● What you should do
Retype the data that follows exactly. No pictures belong in the copy.

══════════

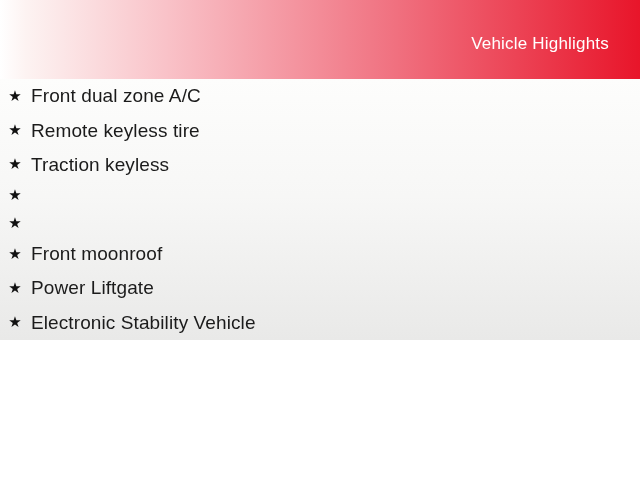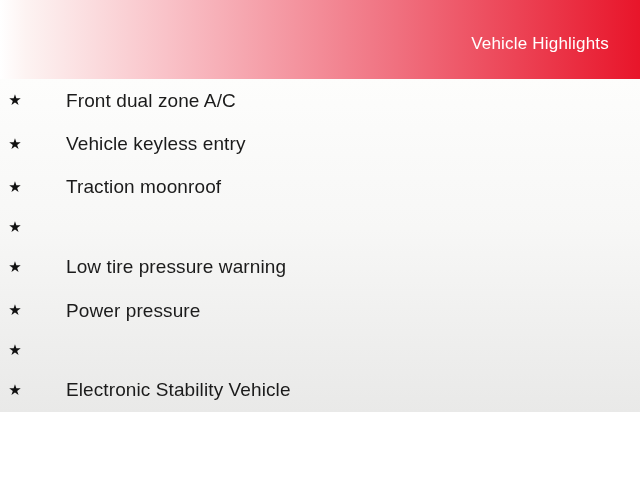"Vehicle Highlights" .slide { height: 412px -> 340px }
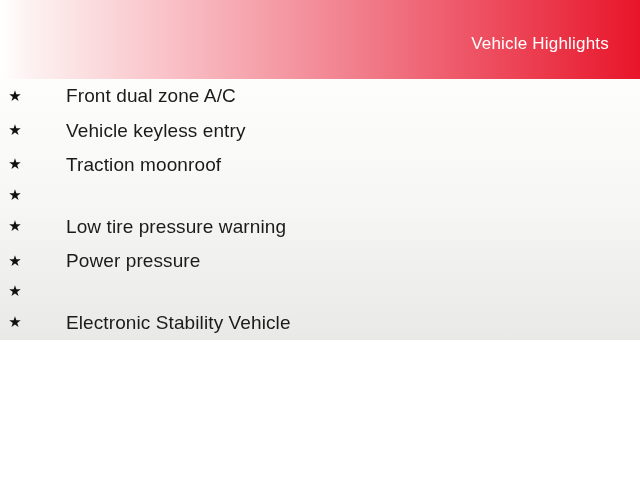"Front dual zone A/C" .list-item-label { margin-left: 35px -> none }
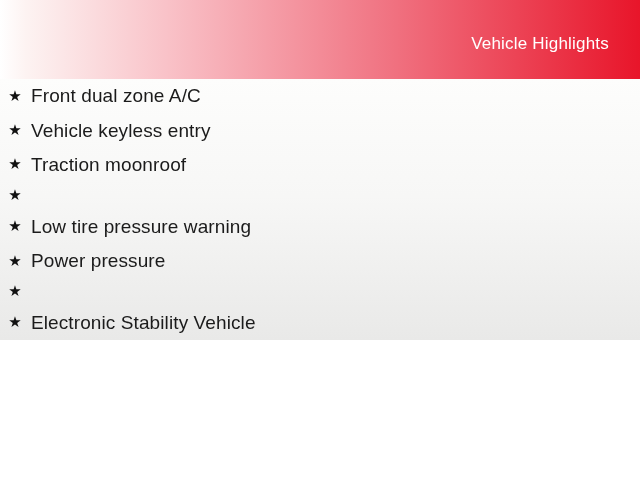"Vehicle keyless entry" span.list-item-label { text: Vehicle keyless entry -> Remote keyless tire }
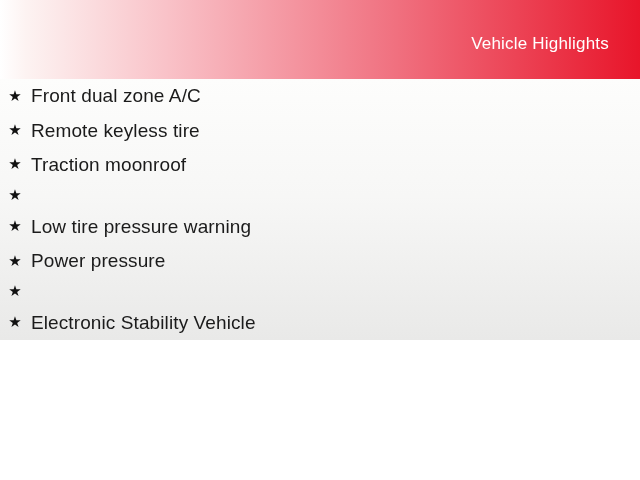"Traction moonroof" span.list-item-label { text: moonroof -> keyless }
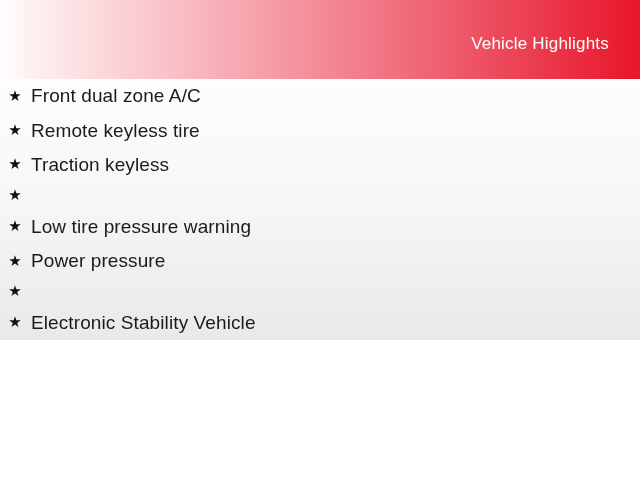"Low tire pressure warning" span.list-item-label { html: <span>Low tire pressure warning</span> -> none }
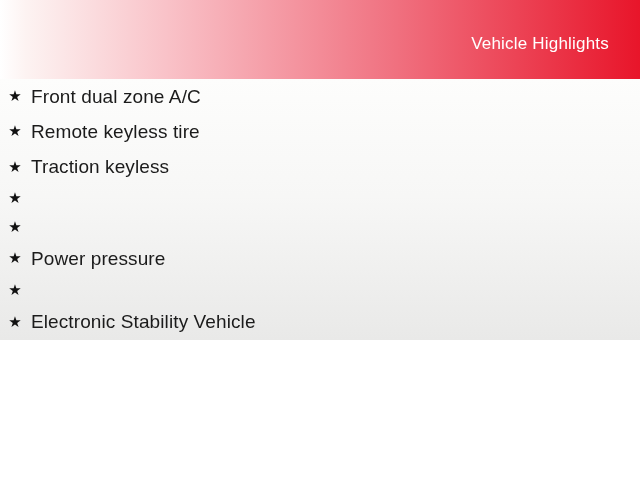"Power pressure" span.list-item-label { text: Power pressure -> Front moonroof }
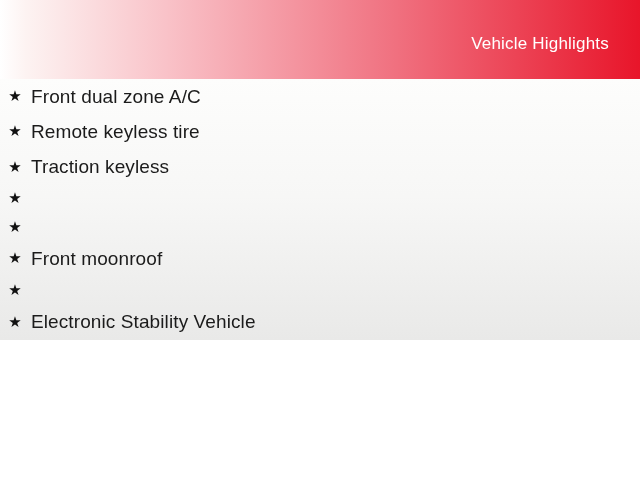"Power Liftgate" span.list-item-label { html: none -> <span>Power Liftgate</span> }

══════════

● Solution for this task
"Vehicle Highlights" .slide { height: 412px -> 340px }
"Front dual zone A/C" .list-item-label { margin-left: 35px -> none }
"Vehicle keyless entry" span.list-item-label { text: Vehicle keyless entry -> Remote keyless tire }
"Traction moonroof" span.list-item-label { text: moonroof -> keyless }
"Low tire pressure warning" span.list-item-label { html: <span>Low tire pressure warning</span> -> none }
"Power pressure" span.list-item-label { text: Power pressure -> Front moonroof }
"Power Liftgate" span.list-item-label { html: none -> <span>Power Liftgate</span> }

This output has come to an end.